▶ _Activity_: The lines to reproduce run from the one containing "Le bouquet trésor" through the end of the records below. Reproduce them exactly and add nothing.

(Stored items)
________

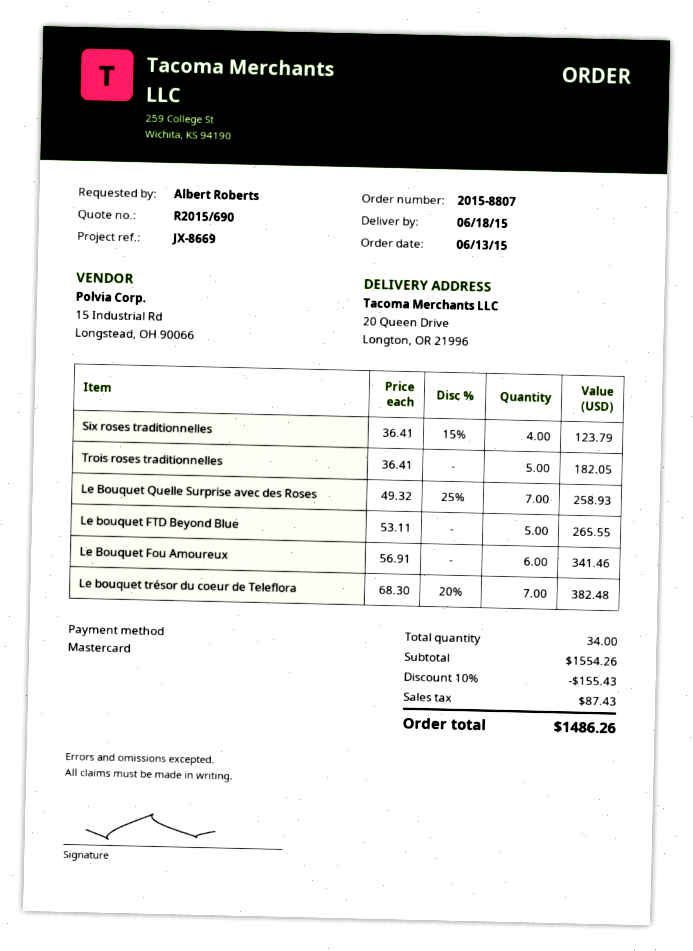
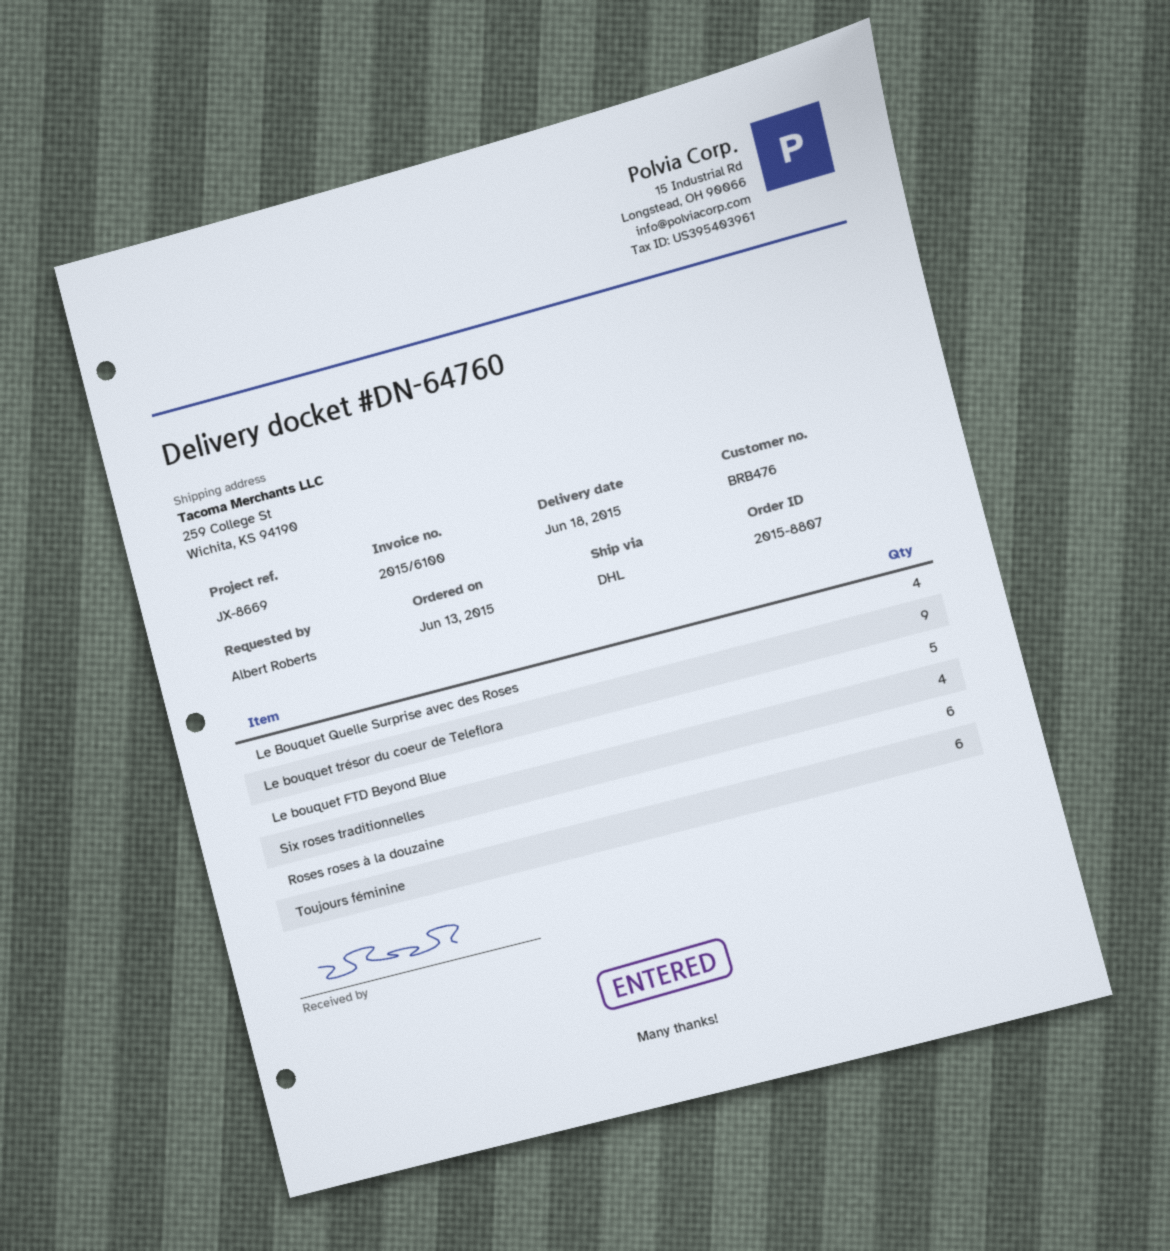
ship to: 20 Queen Drive, Longton, OR 21996 -> 259 College St, Wichita, KS 94190
Trois roses traditionnelles: 5 -> none
Le Bouquet Quelle Surprise avec des Roses: 7 -> 4
Le Bouquet Fou Amoureux: 6 -> none
Le bouquet trésor du coeur de Teleflora: 7 -> 9
Roses roses à la douzaine: none -> 6
Toujours féminine: none -> 6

________

▶ _Completed exercise_:
Le bouquet trésor du coeur de Teleflora: 7 -> 9
Roses roses à la douzaine: none -> 6
Toujours féminine: none -> 6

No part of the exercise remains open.